:: WHAT YOU WILL DO ::
In the entries below, find each line with the string "valve" and copy it.

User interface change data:
================

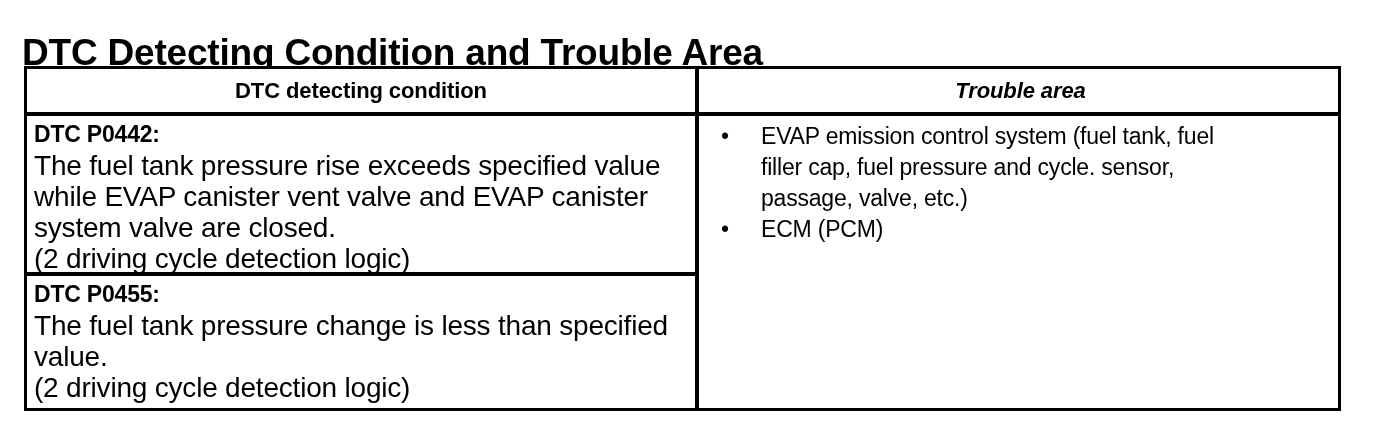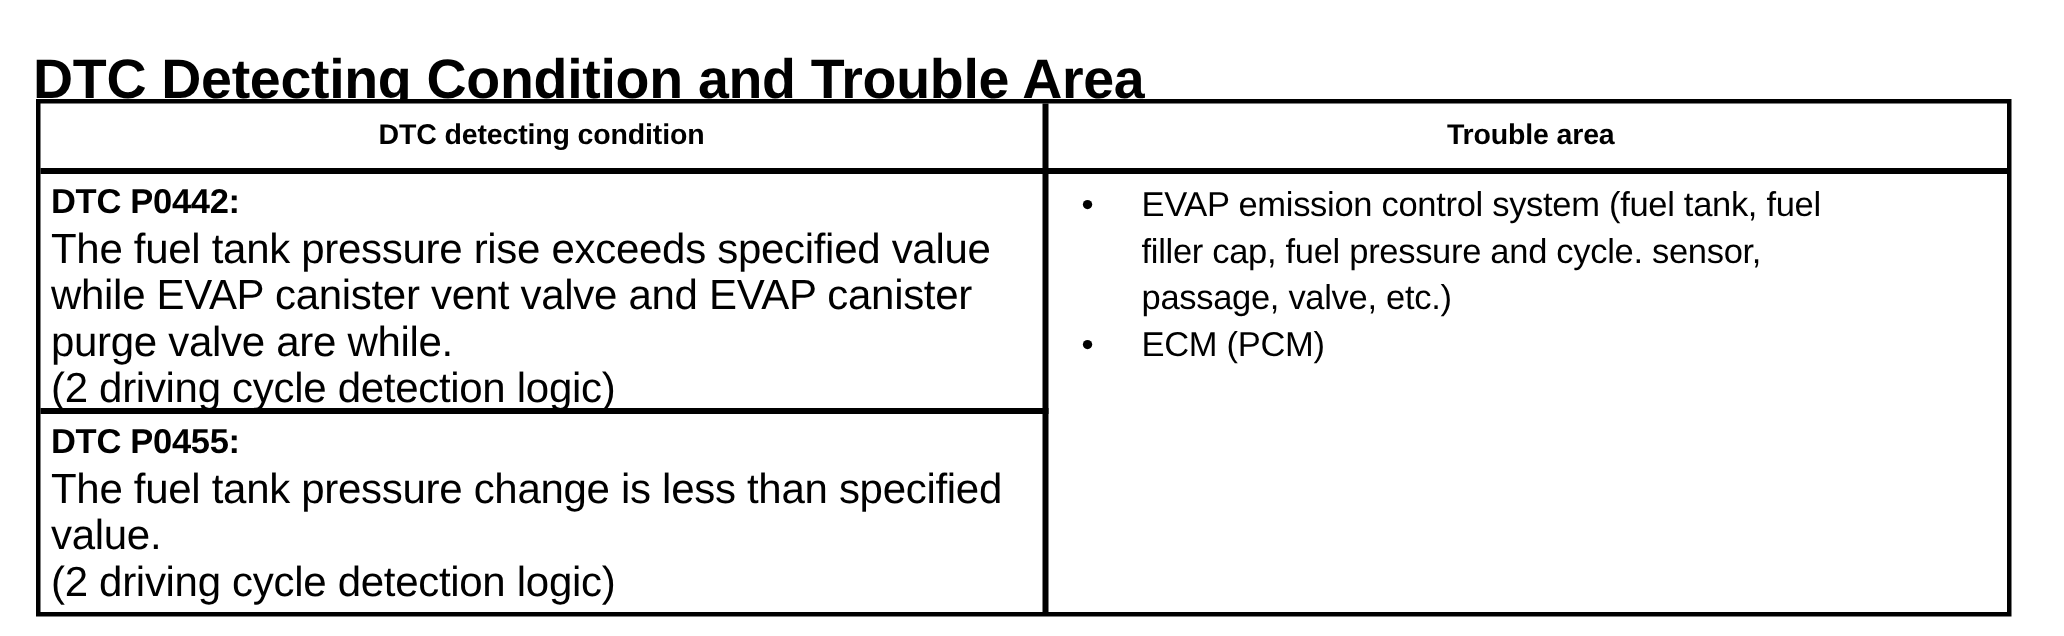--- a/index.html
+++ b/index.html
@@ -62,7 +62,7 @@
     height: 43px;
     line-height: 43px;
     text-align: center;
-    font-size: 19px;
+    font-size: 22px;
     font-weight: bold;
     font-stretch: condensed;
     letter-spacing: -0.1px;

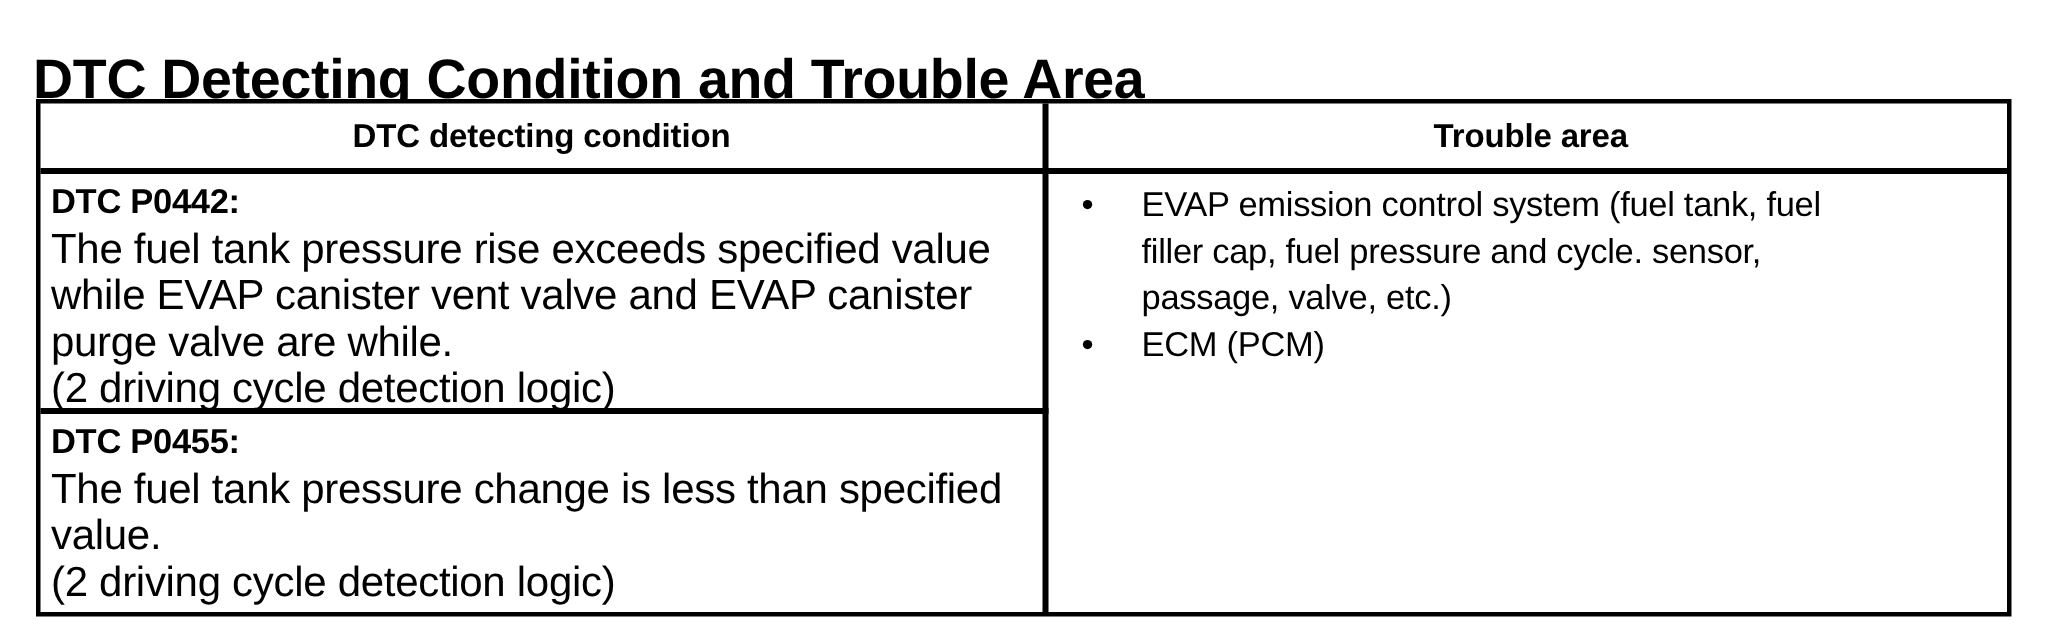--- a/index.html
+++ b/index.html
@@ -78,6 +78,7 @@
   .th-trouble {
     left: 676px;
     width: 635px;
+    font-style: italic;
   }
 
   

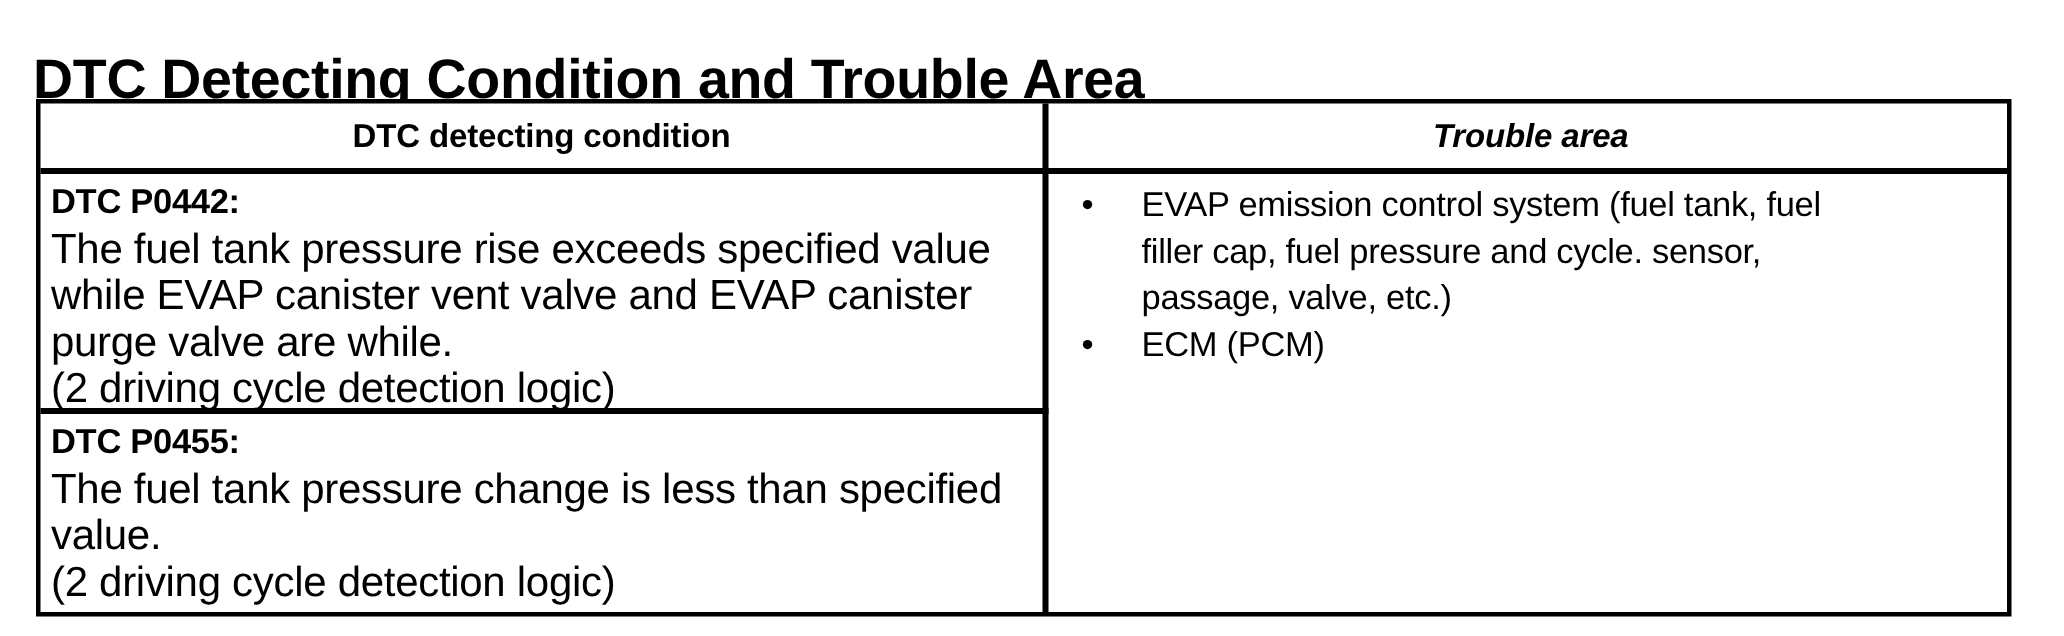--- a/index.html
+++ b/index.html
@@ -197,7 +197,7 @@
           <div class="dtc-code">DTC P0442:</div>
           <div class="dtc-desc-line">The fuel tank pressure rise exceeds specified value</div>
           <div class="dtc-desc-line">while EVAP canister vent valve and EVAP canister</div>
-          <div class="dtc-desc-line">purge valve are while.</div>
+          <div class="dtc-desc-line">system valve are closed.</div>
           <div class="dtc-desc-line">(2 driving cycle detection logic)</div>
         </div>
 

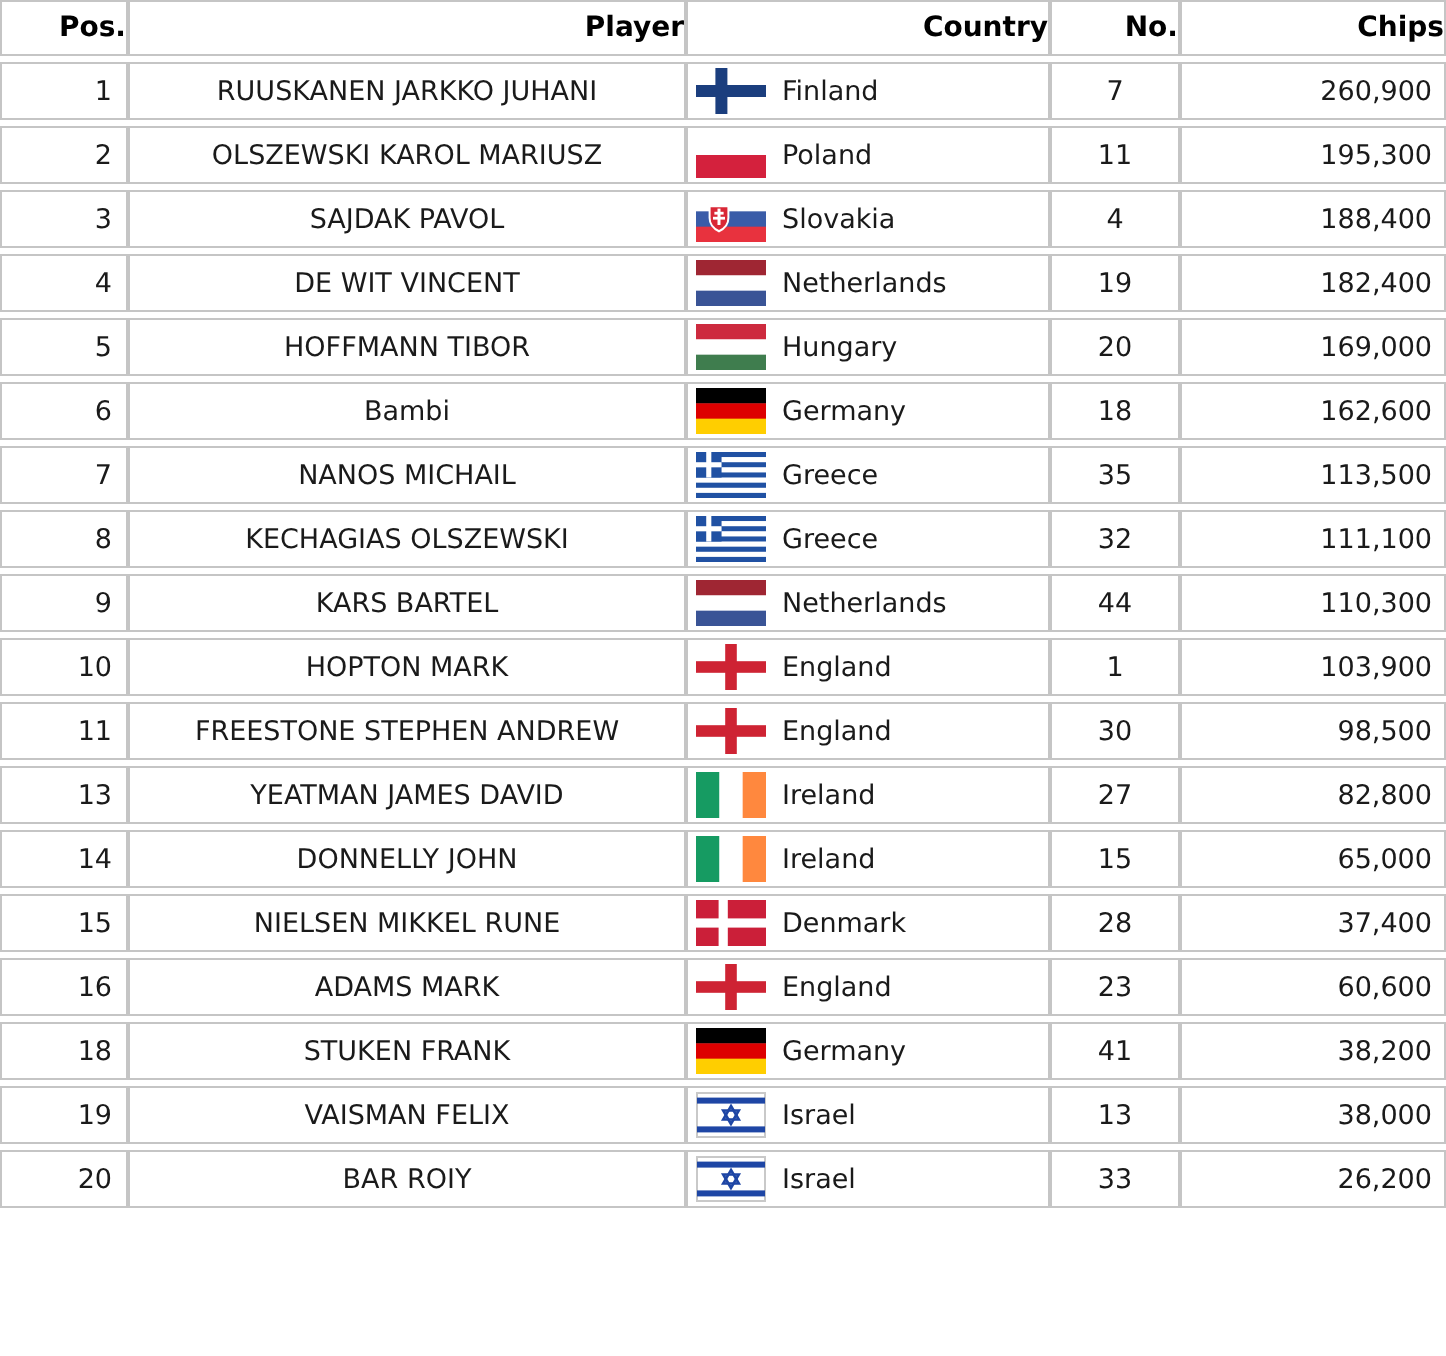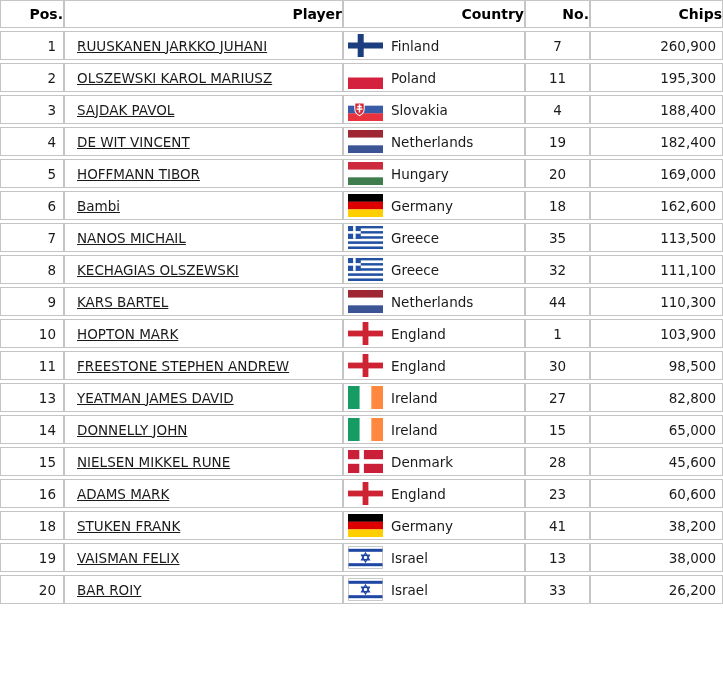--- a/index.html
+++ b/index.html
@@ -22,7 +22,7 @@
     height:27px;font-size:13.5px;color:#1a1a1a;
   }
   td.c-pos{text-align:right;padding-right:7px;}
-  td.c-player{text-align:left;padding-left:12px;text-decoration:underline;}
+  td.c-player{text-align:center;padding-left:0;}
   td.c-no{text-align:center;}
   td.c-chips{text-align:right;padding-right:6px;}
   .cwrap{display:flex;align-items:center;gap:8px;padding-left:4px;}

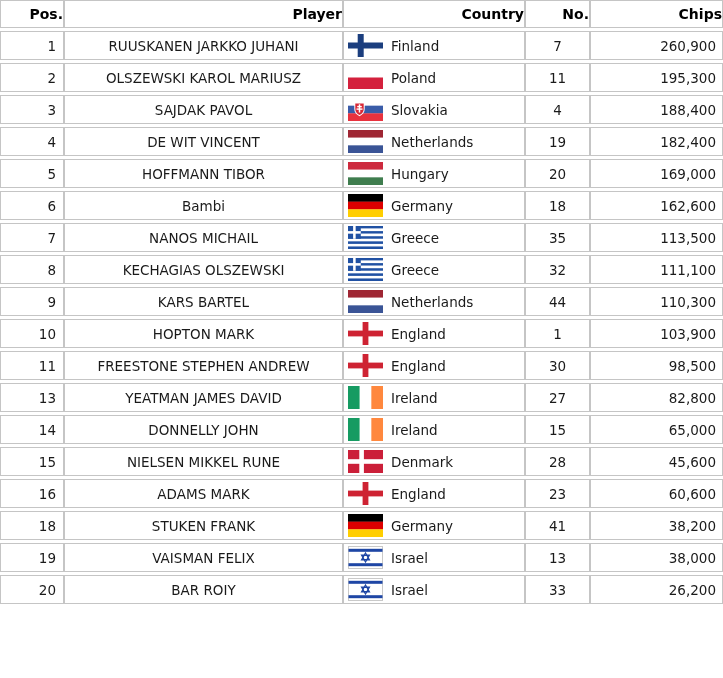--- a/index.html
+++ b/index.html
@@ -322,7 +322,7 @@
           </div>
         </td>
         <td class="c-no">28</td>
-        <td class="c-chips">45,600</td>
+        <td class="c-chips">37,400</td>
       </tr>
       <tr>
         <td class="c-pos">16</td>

================

:: ANSWER TO THE PROBLEM ::
           <div class="dtc-desc-line">while EVAP canister vent valve and EVAP canister</div>
-          <div class="dtc-desc-line">purge valve are while.</div>
+          <div class="dtc-desc-line">system valve are closed.</div>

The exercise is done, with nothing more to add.